▶ [Exercise instructions]
Set down, exactly and with nothing added, the lines running from the one that holds "margin-left:26px; font-size:13px; color:#333;" to the final line of the records. Pictures stay out of the copy.

▶ [Excerpted data]
++++++

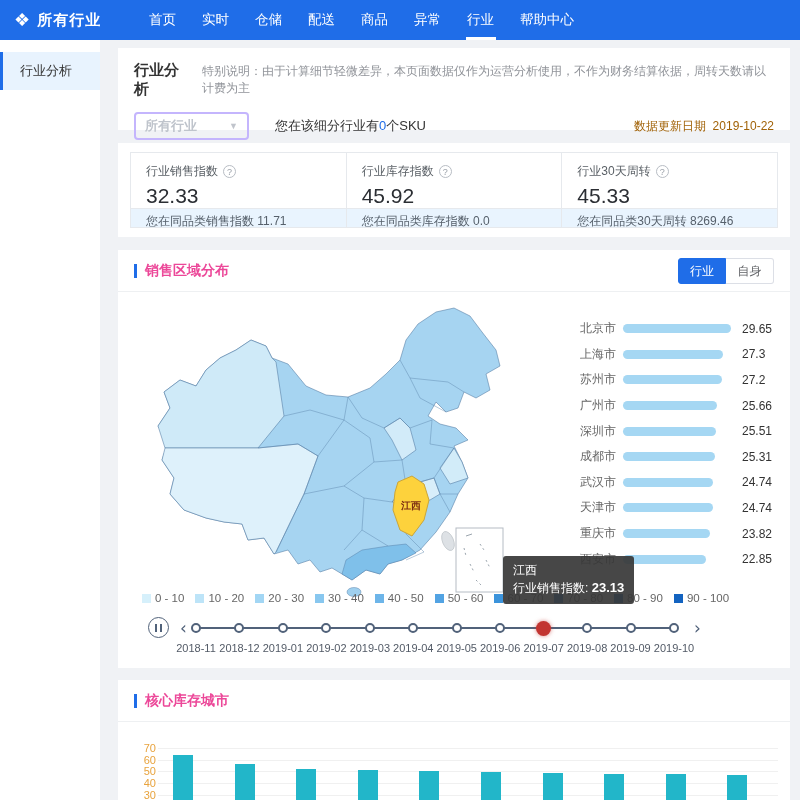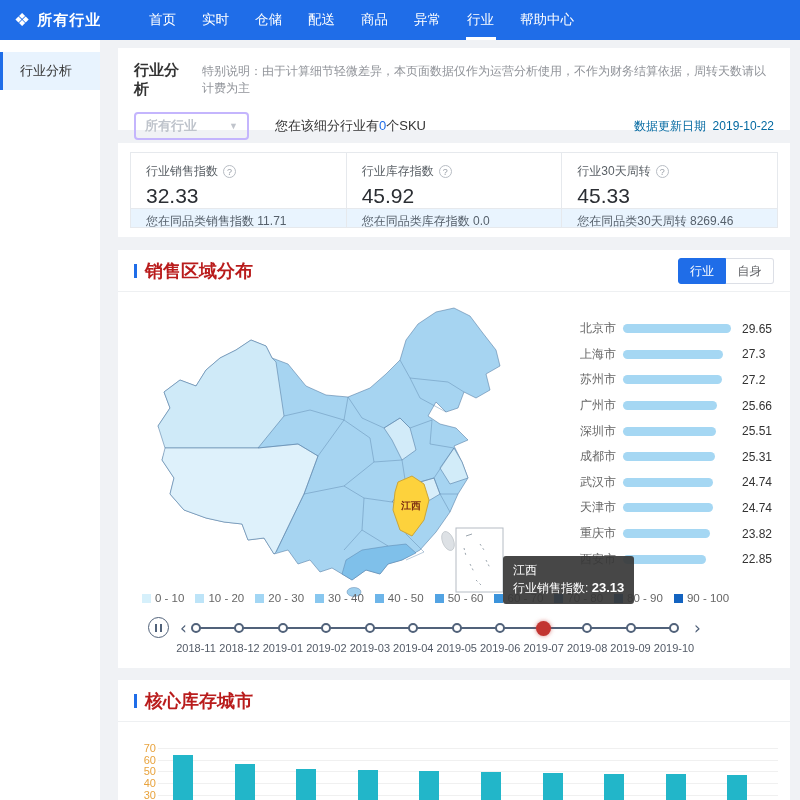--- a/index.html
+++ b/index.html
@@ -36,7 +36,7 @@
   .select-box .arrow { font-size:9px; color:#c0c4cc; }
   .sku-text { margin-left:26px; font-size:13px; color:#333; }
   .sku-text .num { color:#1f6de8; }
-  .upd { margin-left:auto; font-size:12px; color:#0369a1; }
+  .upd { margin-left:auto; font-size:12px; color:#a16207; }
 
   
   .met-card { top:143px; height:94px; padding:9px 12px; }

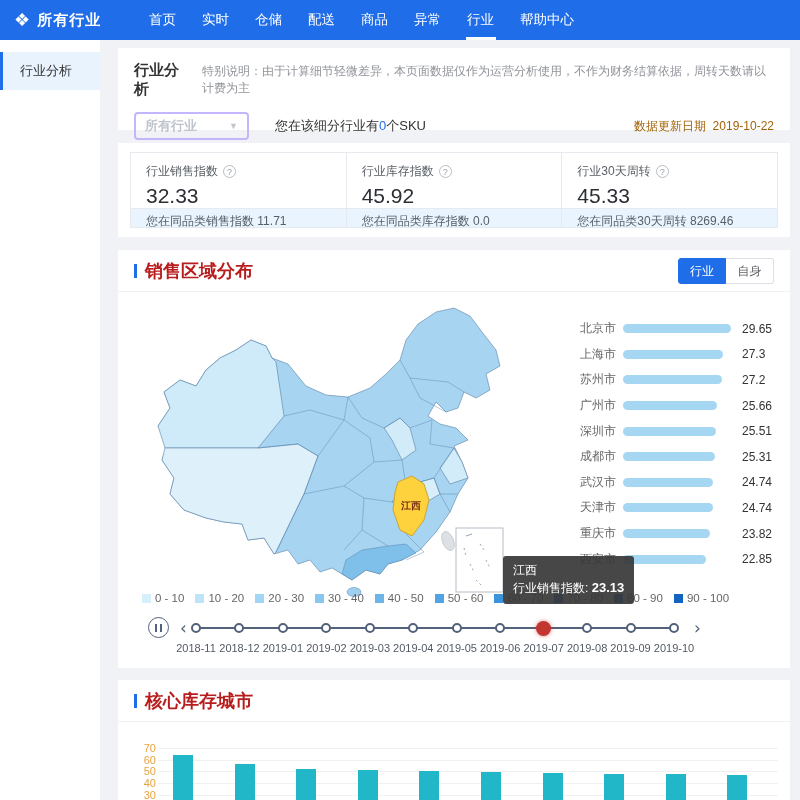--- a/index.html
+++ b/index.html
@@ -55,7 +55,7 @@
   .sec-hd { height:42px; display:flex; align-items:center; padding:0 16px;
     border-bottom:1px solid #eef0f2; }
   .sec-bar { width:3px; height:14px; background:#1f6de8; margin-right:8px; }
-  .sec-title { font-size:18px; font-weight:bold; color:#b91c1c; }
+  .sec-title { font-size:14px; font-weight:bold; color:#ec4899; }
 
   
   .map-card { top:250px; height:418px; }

++++++

▶ [Solved exercise]
   .sku-text { margin-left:26px; font-size:13px; color:#333; }
   .sku-text .num { color:#1f6de8; }
-  .upd { margin-left:auto; font-size:12px; color:#0369a1; }
+  .upd { margin-left:auto; font-size:12px; color:#a16207; }
 
   
   .met-card { top:143px; height:94px; padding:9px 12px; }

--- a/index.html
+++ b/index.html
@@ -55,7 +55,7 @@
   .sec-hd { height:42px; display:flex; align-items:center; padding:0 16px;
     border-bottom:1px solid #eef0f2; }
   .sec-bar { width:3px; height:14px; background:#1f6de8; margin-right:8px; }
-  .sec-title { font-size:18px; font-weight:bold; color:#b91c1c; }
+  .sec-title { font-size:14px; font-weight:bold; color:#ec4899; }
 
   
   .map-card { top:250px; height:418px; }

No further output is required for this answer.